Dan Sugalski wrote:
>
> > existence of a $^T variable for controlling tainting in the same way
> > that $^W controls warnings.
>
> So put in an RFC. :)
Dan-
Ask and ye shall receive...in POD format ala Tim...
BTW, I've posted this to both lists because your reply was. However,
since $^T wouldn't remove any functionality, unless someone had already
planned a use for it, further discussion can probably stay on
perl6-internals for now (unless you feel otherwise). Please CC: me as
I'm not on the internals list.
-Nate
=head1 TITLE
Allow on-the-fly tainting via the $^T variable
=head1 VERSION
Maintainer: Nathan Wiger <[EMAIL PROTECTED]>
Date: 31 July 2000
Version: 1
Mailing List: perl6-internals
Number: 1
=head1 Abstract
Currently, Perl requires that tainting be invoked along with the Perl
interpreter, via the -T switch. It would be nice if tainting could be
turned on and off at will via the $^T variable, just like $^W can be
used to toggle the -w warning flag.
=head1 Description
Because of the way tainting works, tracing all variables from inception
through destruction, right now tainting can only be turned on or off
globally via the -T switch. This leads to many problems, however, such
as reading a variable from a known-safe configuration file. For example:
#! perl -T
$ENV{PATH} = read_config_file();
is basically guaranteed to generate an "Insecure dependency in ..."
error.
The current workaround is the sacred untainting trick, i.e.
#! perl -T
my $unsafe = read_config_file();
($ENV{PATH}) = $unsafe =~ m#^(.*)$#s; # untaint
However, as mentioned this is a workaround. While neat, it's still a
workaround...
Instead, it would be really cool if Perl6 let you do this:
#! perl -T
local($^T) = 0;
$ENV{PATH} = read_config_file();
local($^T) = 1;
Which would lead to several nifty side effects, such as:
#! perl
# turn on tainting only if the user said to
$^T = 1 if $r->dir_config('PerlTaintChecks');
Hmmmmmm....
=head1 Implementation
This will avoid internals, but instead get into the details of how the
implementation should *act*:
1. Have the tainting engine "trust" any variables declared
when tainting is off. So:
#! perl
# engine assumes this is clean
my $var = 'some_val';
$^T = 1;
$ENV{PATH} = $var; # safe
So, the tainting engine could trust $var just as if it
had been the string '/usr/bin:/usr/sbin'.

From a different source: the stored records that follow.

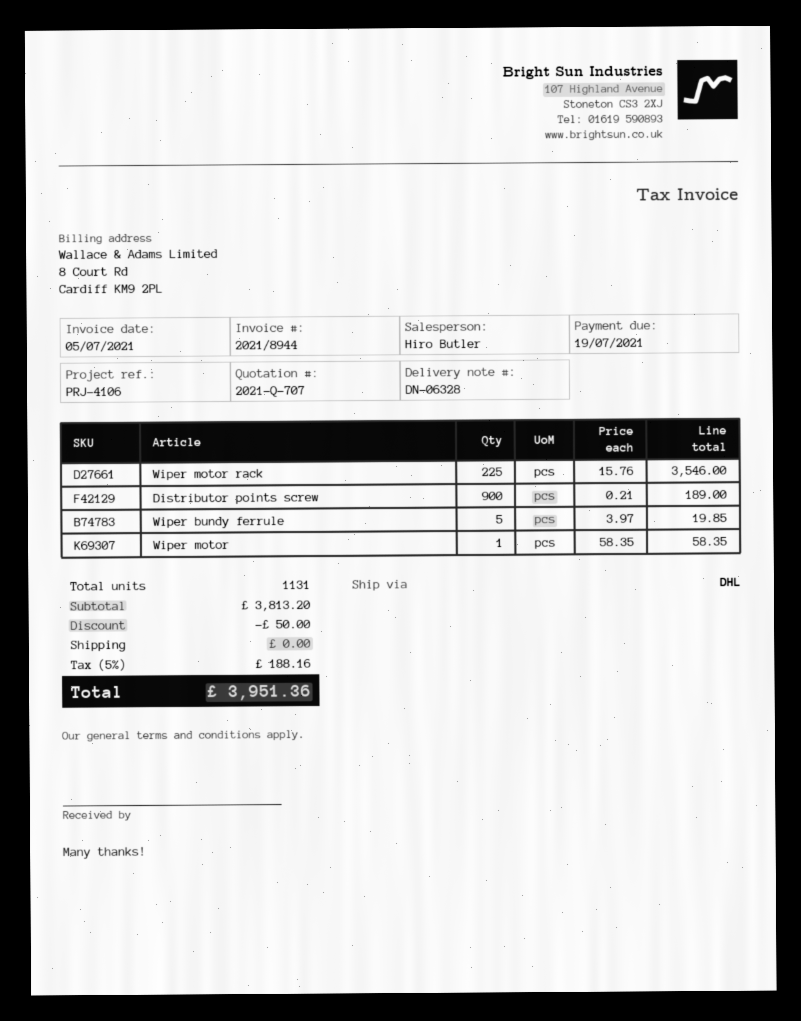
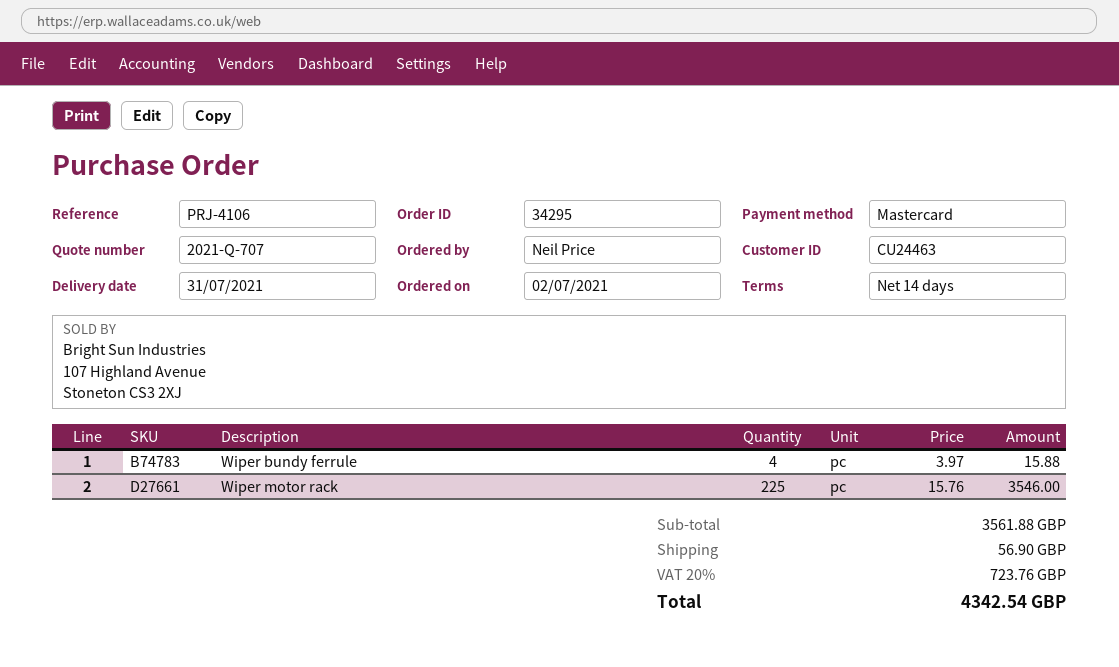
Distributor points screw: 900 x 0.21 = 189.00 -> none
Wiper bundy ferrule: 5 x 3.97 = 19.85 -> 4 x 3.97 = 15.88
Wiper motor: 1 x 58.35 = 58.35 -> none
subtotal: 3813.20 -> 3561.88
discount: 50.00 -> none
shipping: 0.00 -> 56.90
tax: 5% = 188.16 -> 20% = 723.76
total: 3951.36 -> 4342.54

2. Nonetheless, have the tainting engine watch any tainted
variables still. So, whatever scope (tainted or untainted)
the variable is *initially declared in* is what it remains
as:
#! perl -T
# this doesn't work, sorry
my $unsafe_value = read_unsafe_value();
$^T = 0;
my $trick_var = $unsafe_value; # try to sneak...
$^T = 1;
$ENV{PATH} = $trick_var; # nope! insecure still!
That way, the $^T variable would not allow someone to
easily shoot themselves in the foot by accidentally
untainting the wrong thing.
3. A true RFC: What to do about this?
#! perl -T
my $unsafe_value = read_unsafe_value();
$^T = 0;
my $trick_var = $unsafe_value; # try to sneak...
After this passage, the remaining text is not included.